» WORK INSTRUCTION: The records below are to be transcribed word for word.

(Change detection outputs)
========
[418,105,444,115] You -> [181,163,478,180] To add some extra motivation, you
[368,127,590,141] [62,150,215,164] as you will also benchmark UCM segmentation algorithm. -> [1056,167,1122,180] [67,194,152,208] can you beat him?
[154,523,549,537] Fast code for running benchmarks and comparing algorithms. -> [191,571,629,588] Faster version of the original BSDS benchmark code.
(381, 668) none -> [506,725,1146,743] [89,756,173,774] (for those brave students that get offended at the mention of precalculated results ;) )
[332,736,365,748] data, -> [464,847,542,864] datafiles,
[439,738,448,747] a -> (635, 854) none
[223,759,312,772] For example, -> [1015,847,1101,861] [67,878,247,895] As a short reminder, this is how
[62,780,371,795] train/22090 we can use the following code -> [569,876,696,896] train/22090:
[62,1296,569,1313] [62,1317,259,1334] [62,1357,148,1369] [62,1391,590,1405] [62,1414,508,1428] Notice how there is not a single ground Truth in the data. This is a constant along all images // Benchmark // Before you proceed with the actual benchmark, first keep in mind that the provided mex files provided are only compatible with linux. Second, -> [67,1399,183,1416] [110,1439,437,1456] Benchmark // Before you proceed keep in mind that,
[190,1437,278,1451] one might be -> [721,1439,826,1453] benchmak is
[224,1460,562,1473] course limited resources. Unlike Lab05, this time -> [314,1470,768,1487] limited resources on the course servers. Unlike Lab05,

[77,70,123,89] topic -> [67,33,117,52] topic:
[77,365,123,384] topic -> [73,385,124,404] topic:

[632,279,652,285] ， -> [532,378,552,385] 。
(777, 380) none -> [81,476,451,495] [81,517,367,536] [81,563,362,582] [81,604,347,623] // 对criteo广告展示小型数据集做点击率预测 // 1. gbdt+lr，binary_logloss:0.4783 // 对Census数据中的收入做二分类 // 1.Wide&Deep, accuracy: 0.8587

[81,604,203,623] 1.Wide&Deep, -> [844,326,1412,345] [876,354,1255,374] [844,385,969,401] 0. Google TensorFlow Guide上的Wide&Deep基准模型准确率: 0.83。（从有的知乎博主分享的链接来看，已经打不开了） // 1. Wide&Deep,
========
» YOUR RESPONSE:
[418,105,444,115] You -> [181,163,478,180] To add some extra motivation, you
[368,127,590,141] [62,150,215,164] as you will also benchmark UCM segmentation algorithm. -> [1056,167,1122,180] [67,194,152,208] can you beat him?
[154,523,549,537] Fast code for running benchmarks and comparing algorithms. -> [191,571,629,588] Faster version of the original BSDS benchmark code.
(381, 668) none -> [506,725,1146,743] [89,756,173,774] (for those brave students that get offended at the mention of precalculated results ;) )
[332,736,365,748] data, -> [464,847,542,864] datafiles,
[439,738,448,747] a -> (635, 854) none
[223,759,312,772] For example, -> [1015,847,1101,861] [67,878,247,895] As a short reminder, this is how
[62,780,371,795] train/22090 we can use the following code -> [569,876,696,896] train/22090:
[62,1296,569,1313] [62,1317,259,1334] [62,1357,148,1369] [62,1391,590,1405] [62,1414,508,1428] Notice how there is not a single ground Truth in the data. This is a constant along all images // Benchmark // Before you proceed with the actual benchmark, first keep in mind that the provided mex files provided are only compatible with linux. Second, -> [67,1399,183,1416] [110,1439,437,1456] Benchmark // Before you proceed keep in mind that,
[190,1437,278,1451] one might be -> [721,1439,826,1453] benchmak is
[224,1460,562,1473] course limited resources. Unlike Lab05, this time -> [314,1470,768,1487] limited resources on the course servers. Unlike Lab05,

[77,70,123,89] topic -> [67,33,117,52] topic:
[77,365,123,384] topic -> [73,385,124,404] topic:

[632,279,652,285] ， -> [532,378,552,385] 。
(777, 380) none -> [81,476,451,495] [81,517,367,536] [81,563,362,582] [81,604,347,623] // 对criteo广告展示小型数据集做点击率预测 // 1. gbdt+lr，binary_logloss:0.4783 // 对Census数据中的收入做二分类 // 1.Wide&Deep, accuracy: 0.8587

[81,604,203,623] 1.Wide&Deep, -> [844,326,1412,345] [876,354,1255,374] [844,385,969,401] 0. Google TensorFlow Guide上的Wide&Deep基准模型准确率: 0.83。（从有的知乎博主分享的链接来看，已经打不开了） // 1. Wide&Deep,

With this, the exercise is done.